Individuals living with HIV experience stigmatizing attitudes regularly, and it can impact their self-esteem, desire to seek HIV testing and treatment, and overall health outcomes. Several studies have found that real or perceived stigma in clinical settings has been linked to delays in treatment, poor follow-up care, worse adherence to medications, and less access to preventative measures such as HIV testing or condoms.4-8 All of these factors can lead to worse outcomes, making stigma an important thing for both individuals with HIV and their healthcare providers to consider in order to increase access to care and improve long-term health.

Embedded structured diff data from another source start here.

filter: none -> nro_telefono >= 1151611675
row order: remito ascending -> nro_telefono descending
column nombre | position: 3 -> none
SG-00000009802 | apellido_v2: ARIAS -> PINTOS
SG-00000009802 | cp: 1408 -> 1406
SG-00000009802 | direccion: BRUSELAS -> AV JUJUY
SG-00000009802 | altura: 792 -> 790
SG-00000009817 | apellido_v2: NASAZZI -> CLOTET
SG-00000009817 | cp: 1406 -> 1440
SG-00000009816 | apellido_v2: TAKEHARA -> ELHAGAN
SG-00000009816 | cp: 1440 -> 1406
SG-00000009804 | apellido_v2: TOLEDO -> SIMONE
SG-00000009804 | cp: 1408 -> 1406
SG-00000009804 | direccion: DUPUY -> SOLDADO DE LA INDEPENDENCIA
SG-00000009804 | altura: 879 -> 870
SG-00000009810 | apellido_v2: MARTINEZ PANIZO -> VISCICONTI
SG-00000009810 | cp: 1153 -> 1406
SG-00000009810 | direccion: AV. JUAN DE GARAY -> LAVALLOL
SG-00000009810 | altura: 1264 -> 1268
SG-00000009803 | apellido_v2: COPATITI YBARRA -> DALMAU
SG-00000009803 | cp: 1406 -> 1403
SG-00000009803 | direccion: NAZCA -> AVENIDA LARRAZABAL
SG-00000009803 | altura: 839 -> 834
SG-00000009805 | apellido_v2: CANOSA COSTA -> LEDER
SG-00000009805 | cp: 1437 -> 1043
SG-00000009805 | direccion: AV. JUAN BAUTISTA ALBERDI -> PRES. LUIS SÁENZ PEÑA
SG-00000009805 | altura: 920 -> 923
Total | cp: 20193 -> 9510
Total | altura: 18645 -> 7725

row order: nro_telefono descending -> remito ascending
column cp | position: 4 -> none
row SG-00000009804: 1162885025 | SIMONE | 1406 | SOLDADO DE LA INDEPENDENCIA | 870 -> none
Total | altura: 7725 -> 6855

Additionally, some groups that are at an increased risk of getting HIV, such as gay men or African Americans, may already experience long-standing stigmas and feel even more isolated. This creates a vicious cycle in which people who are stigmatized against feel isolated, leading to worse health outcomes and higher rates of illnesses like HIV, which then goes on to create more stigma against them. This cycle and the damaging effects of stigma on an individual’s physical, mental, and emotional health make it an important consideration in HIV care today.2

Seeking outside support, such as from a therapist or other mental health professional, may be helpful in navigating stigma and the overwhelming feelings that can come along with it. Seeking support to maintain mental health is never a bad idea, no matter what you’re going through. It can also help provide you with real-life coping strategies for dealing with stigma, complicated emotions, and others around you.

How has stigma changed over time with HIV?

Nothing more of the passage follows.